Body – Diet – Omnivore
by pre.
The advice linked to in our article two weeks ago was, of course “Eat food, not too much, mostly plants,” and as far as it goes that advice is essentially correct, while the full article in the New York Times there is even more so.
However, it’s always more complicated than that. The raw fact of the matter is that nobody really knows the full range of micronutrients needed for human life, and it’s even more the case that nobody even has a clue what range of molecules in our diet are useful, as opposed to nessasary. That is, we have only a basic understanding of the stuff it takes to keep you alive, we have barely scratched the surface of understanding what you can use to make you better.
There are more micronutrients in your diet that you can count. That Wikipedia article lists nine just from the table of elements. Combine carbon and those elements in a variety of strange and interesting ways and you get more peptides and polypeptides and proteins and amino acids than science has even counted, let alone catalogued.
On top of that, every single one of us is metabolically different. Some can digest milk as adults, most cannot. Some can handle alcohol better than others. Some are even allergic to things other people find most enjoyable. Every one of us, identical twins excepted, has a different genetic make up and every one of us (even identical twins) has had a differing exposure to minerals and micro nutrients and peptides and proteins in our diet. All of which effect us.

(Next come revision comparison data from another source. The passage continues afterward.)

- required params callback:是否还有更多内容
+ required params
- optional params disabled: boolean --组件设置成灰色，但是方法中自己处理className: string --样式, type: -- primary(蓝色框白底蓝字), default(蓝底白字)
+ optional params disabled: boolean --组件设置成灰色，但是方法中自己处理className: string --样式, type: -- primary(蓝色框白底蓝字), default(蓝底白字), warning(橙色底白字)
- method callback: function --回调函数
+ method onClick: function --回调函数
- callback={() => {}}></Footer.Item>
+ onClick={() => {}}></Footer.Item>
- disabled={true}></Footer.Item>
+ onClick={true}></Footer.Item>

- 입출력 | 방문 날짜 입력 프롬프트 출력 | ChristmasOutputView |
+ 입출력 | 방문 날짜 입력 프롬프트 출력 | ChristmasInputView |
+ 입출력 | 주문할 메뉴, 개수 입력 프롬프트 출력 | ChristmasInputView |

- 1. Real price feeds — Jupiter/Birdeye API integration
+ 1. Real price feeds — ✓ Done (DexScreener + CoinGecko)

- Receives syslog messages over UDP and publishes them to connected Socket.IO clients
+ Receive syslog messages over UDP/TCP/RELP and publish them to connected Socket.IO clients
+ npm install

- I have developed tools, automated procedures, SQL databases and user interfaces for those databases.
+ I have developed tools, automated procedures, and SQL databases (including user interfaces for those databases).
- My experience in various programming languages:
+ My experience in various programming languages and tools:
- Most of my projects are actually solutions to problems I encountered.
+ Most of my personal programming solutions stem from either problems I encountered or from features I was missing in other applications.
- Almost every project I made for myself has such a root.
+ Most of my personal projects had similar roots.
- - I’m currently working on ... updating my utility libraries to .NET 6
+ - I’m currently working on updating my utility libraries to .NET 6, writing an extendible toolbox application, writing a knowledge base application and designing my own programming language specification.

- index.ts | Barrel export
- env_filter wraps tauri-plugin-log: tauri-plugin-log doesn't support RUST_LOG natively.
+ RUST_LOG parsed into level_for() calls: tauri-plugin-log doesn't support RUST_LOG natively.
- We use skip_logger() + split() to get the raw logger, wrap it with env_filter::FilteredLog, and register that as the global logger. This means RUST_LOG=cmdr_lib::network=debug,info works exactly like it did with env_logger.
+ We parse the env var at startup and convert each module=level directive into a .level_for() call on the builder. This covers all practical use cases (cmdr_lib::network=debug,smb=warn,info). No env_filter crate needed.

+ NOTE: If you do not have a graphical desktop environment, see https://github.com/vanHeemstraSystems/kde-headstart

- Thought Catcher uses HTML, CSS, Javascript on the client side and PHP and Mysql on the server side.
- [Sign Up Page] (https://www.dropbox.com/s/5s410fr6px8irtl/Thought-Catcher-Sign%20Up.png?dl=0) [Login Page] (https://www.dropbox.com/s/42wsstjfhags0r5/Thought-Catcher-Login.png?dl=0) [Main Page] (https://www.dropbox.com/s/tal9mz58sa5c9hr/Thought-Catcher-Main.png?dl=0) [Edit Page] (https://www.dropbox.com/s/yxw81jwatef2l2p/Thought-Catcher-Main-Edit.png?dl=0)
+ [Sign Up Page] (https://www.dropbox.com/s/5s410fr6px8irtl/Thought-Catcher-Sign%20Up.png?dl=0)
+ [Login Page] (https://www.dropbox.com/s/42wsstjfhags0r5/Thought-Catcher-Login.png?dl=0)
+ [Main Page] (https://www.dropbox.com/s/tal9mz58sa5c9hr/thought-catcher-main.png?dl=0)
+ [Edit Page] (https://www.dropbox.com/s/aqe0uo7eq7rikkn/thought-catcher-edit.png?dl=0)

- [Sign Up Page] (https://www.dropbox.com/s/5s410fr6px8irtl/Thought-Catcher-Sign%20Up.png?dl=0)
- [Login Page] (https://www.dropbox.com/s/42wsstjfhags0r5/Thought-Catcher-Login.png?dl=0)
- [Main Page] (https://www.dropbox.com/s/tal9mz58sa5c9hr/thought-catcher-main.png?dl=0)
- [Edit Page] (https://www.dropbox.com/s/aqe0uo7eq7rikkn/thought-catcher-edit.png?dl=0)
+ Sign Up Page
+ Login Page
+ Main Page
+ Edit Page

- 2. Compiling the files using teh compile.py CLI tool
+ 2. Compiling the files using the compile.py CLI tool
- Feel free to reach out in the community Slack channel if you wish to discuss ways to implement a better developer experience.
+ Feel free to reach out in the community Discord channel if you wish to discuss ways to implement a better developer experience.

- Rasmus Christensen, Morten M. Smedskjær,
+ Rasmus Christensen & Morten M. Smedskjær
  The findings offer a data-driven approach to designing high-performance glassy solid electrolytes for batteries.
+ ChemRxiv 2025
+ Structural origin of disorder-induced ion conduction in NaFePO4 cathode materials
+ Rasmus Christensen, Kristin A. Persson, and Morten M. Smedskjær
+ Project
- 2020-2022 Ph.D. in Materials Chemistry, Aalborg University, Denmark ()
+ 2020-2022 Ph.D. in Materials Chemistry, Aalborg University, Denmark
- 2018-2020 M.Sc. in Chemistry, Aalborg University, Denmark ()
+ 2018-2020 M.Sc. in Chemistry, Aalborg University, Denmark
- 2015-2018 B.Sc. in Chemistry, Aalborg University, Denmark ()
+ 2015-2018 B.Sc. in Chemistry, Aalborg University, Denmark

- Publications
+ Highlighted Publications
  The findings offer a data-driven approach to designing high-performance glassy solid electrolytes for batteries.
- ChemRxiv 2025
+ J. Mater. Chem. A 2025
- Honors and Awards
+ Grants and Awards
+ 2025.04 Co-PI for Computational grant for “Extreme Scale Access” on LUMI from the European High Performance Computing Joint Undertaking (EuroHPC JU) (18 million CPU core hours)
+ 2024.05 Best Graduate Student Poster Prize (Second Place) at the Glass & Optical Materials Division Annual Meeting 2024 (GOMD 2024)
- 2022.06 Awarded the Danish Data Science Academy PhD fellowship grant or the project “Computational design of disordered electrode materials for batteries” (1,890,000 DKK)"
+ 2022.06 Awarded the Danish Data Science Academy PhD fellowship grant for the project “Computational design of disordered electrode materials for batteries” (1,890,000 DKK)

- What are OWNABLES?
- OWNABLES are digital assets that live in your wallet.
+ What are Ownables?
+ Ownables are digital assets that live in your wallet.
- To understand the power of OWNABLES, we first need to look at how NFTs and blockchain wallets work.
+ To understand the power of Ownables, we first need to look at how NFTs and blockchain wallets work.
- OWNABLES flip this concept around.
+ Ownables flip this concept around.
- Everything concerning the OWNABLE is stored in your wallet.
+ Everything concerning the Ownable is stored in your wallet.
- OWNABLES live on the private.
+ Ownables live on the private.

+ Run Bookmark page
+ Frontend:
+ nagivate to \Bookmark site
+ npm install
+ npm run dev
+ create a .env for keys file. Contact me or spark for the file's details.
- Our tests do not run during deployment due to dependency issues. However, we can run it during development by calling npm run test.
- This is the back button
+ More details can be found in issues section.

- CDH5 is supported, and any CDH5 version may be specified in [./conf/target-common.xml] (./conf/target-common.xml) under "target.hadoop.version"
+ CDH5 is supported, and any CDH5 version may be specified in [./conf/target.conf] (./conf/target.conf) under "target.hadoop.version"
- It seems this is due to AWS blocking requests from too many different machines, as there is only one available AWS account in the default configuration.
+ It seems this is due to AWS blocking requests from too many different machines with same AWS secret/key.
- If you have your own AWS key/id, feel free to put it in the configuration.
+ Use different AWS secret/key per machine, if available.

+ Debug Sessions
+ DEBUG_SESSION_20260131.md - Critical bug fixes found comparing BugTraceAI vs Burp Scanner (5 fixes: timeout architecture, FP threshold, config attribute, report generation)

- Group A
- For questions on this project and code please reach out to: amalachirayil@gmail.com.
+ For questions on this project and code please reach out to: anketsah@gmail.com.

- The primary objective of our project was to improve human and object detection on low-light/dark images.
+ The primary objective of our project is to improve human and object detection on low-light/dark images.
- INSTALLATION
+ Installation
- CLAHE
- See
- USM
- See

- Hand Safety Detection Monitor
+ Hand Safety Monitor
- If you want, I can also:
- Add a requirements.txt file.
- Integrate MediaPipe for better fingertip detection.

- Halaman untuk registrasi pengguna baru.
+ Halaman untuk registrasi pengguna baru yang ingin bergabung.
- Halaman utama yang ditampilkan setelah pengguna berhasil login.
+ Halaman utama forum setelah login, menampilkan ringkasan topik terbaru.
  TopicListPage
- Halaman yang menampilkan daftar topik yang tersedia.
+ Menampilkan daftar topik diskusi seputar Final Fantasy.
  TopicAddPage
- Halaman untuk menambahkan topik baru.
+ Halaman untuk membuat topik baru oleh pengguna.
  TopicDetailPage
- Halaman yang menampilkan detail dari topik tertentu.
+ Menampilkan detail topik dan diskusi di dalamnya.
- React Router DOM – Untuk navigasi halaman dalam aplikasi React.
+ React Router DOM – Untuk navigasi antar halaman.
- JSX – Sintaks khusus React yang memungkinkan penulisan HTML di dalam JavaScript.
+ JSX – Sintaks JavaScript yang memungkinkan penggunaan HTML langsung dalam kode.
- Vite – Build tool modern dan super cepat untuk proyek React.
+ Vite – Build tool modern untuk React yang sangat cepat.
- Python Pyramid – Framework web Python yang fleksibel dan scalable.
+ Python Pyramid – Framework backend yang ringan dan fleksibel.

Yet your diet can radically affect your behaviour even making you more violent. Your health and well being. So how are you best to navigate this maze of possibilities? Perhaps not by asking what you should eat, but how you should eat.
How should we eat?
Our species has spent literally millions of years experiencing Darwinian natural selection before the rise of civilisation. Our “natural” habitat, the one our bodies were bred to best be adapted for, is a diet so poor in any given food that we were forced to evolve an omnivorous diet. I mean you’re not a rat or a goat, you can’t litterally eat anything, but for the vast majority of evolutionary time your ancestors were eking out a living scrambing to eat anything they could get.
In other words, you have evolved to take advantage of anything you can get from your diet. If some random polypeptide is useful to your health, mind or body, not necessarily necessary, but usable, you have likely evolved to take advantage of it. Those who randomly did so, will have bred better.
This means the key to a “good” diet isn’t to eat a proscribed list of foods, or to ban some other proscribed lists of foods, or even to east seasonally, it’s to eat omnivorously
If there is a molecule in food anywhere that your body can take advantage of, you owe it to your body to make sure it gets some. Variety is key to your best diet. If you’re eating the same things every week you may be missing that useful (but not essential) micro nutrient that’s not in your normal fare. If you’re eating the same thing every week you may be building up an excess of some slow-acting poison found only in that food.
The key to eating well, is to like everything and eat everything. No food should be on your dislike list, no food on your must-eat list. Unless you’re literally allergic to it, you should be eating it now and then.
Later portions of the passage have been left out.